How many lines in the records below contain the word "cost"? State that number and nothing more.

> _Change listing data_
___
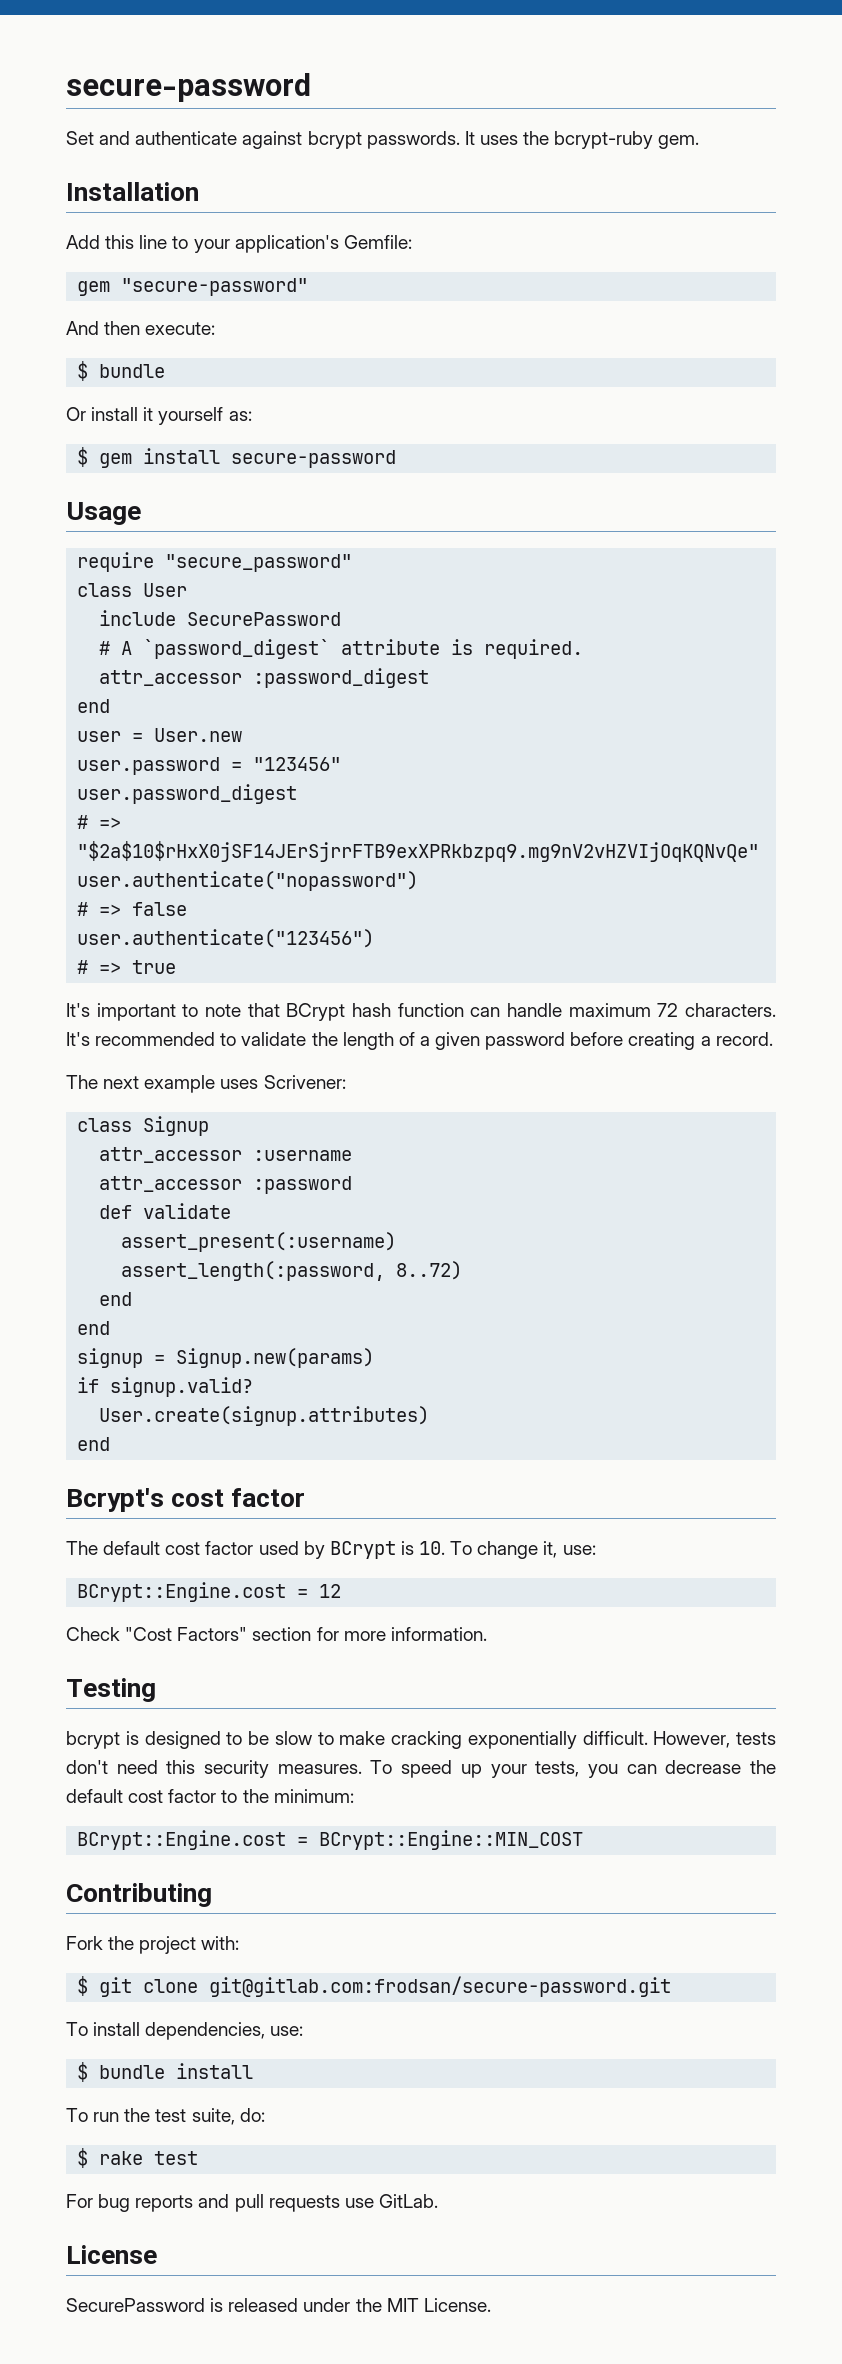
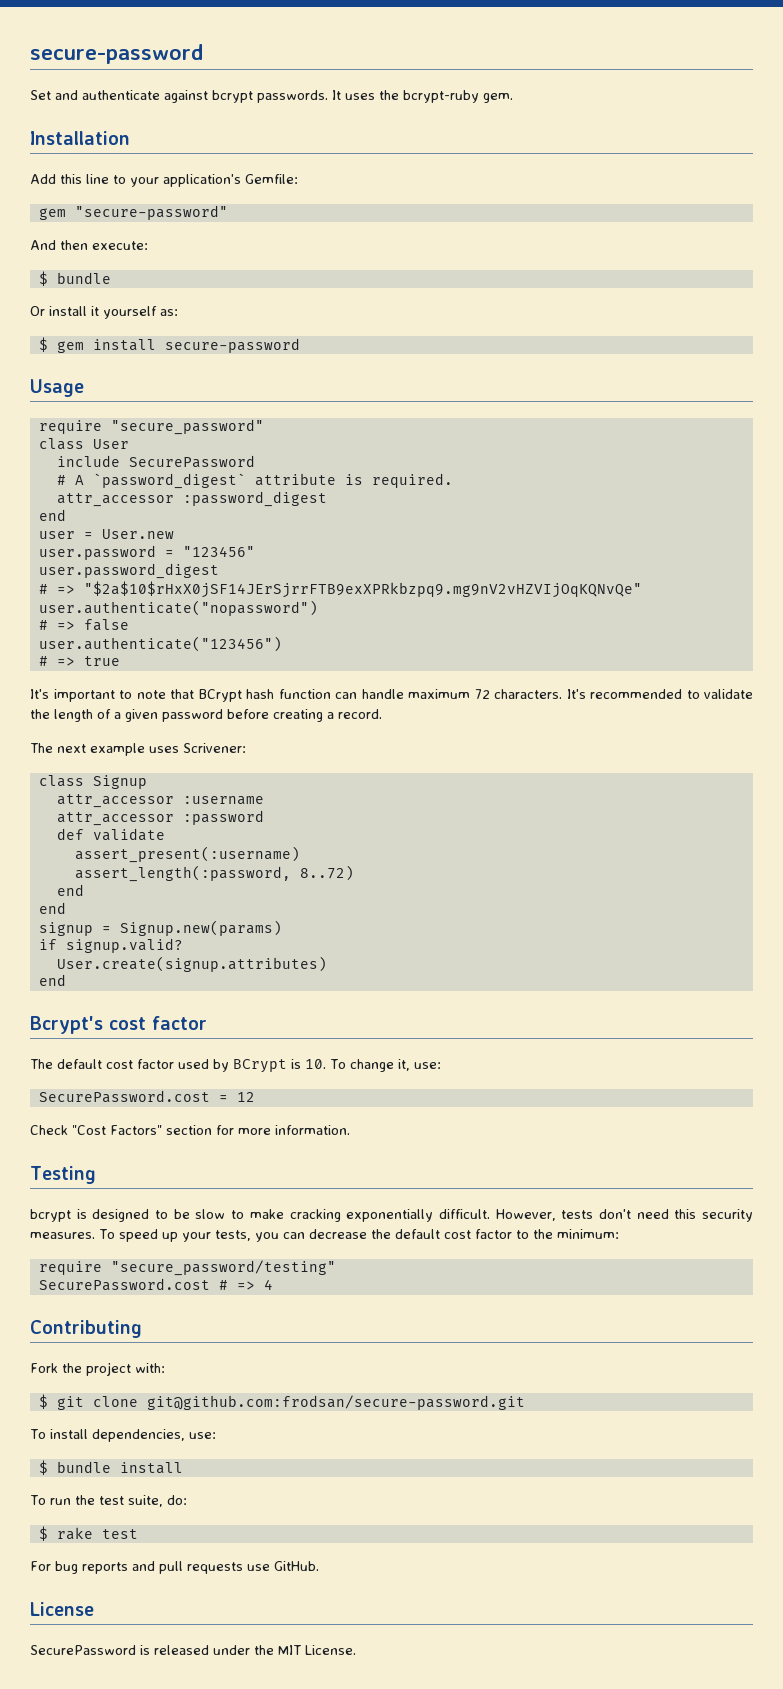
- BCrypt::Engine.cost = 12
+ SecurePassword.cost = 12
- BCrypt::Engine.cost = BCrypt::Engine::MIN_COST
+ require "secure_password/testing"
+ SecurePassword.cost # => 4
- $ git clone git@gitlab.com:frodsan/secure-password.git
+ $ git clone git@github.com:frodsan/secure-password.git
- For bug reports and pull requests use GitLab.
+ For bug reports and pull requests use GitHub.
___
> _ANSWER SPACE_
4